Levi Johnston has managed a remarkable achievement-- he's made even the New York Times's Gail Collins feel sympathy for Sarah Palin:
Given the fact that Johnston is a 19-year-old high school dropout whose mother was arrested last year on six felony drug counts, it is conceivable that he is not the perfect arbiter of normal families. But even if he were an Eagle Scout with a scholarship to Harvard, can you imagine anything worse than discovering your daughter's teenage ex-boyfriend has been given a national platform to discuss his impressions of her mom's parenting skills?
It's hard to totally resist an article that has sentences that start with: “In early August, before I went hunting and Sarah was picked, Bristol and I were at a tattoo parlor in Wasilla. ...” Or information like the fact that baby Tripp's middle name is Easton in honor of “my favorite hockey-equipment company.”
These are the incoherent ramblings of a ticked-off 19-year-old, whose reports "sound exactly like what any self-absorbed teenager might say about his girlfriend's working mom. She doesn't cook! He and Bristol had to do everything!

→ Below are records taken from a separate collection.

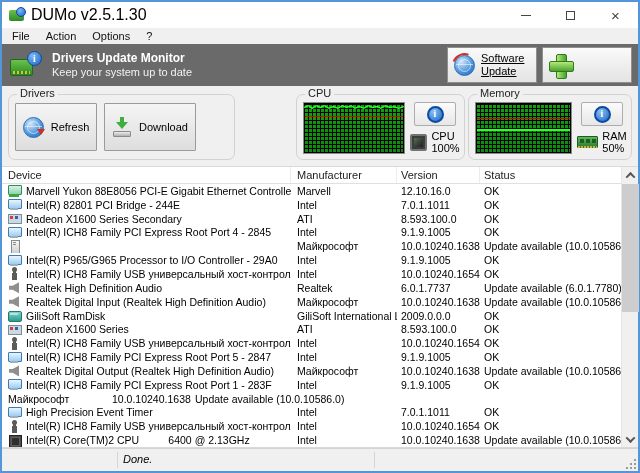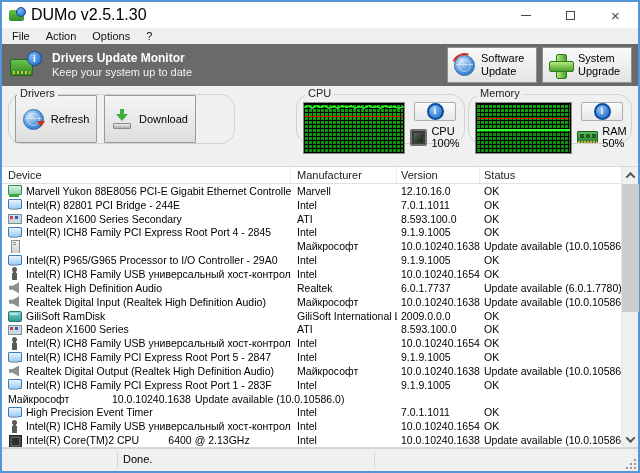"Software Update" .banner-buttons { text-decoration: none -> underline }
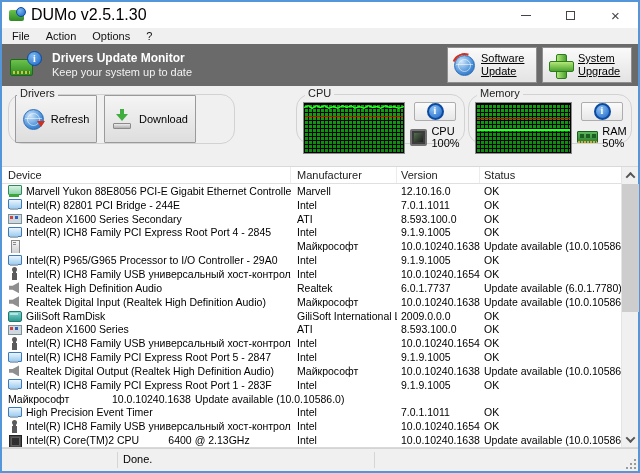"System Upgrade" span.lbl { html: <span>System Upgrade</span> -> none }
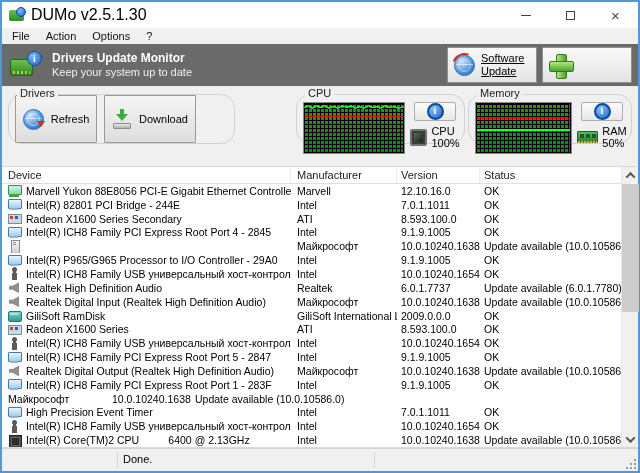"Drivers" .groupbox { border-radius: 14px -> 7px; height: 50px -> 66px }
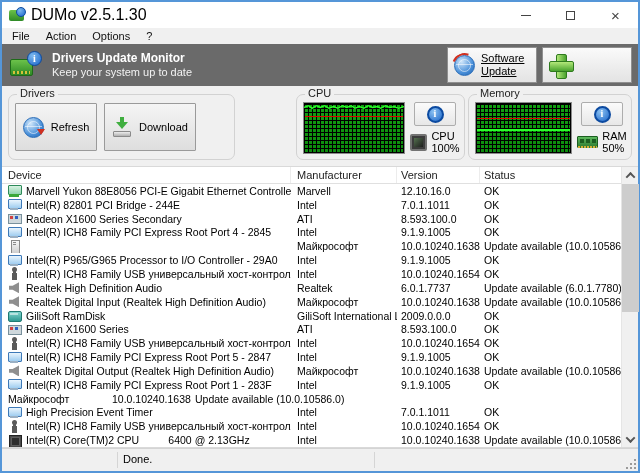"Done." .statusbar { font-style: none -> italic }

They had to take care of the kids and go to Taco Bell to get Sarah a Crunchwrap Supreme!"
But Gail Collins of The New York Times is, after all, Gail Collins of The New York Times, so she is tempted to believe at least one of Johnston's improbable claims:
I was fascinated by his claim that she doesn't know how to shoot a gun. Hunting is one of the very few matters in which Levi Johnston seems like a trustworthy source, and if he says she showed no familiarity with weapons, I want to know more. In fact, I think Palin should never be allowed to bring that moose stuff up again until she appears at a rifle range and gives us a demonstration.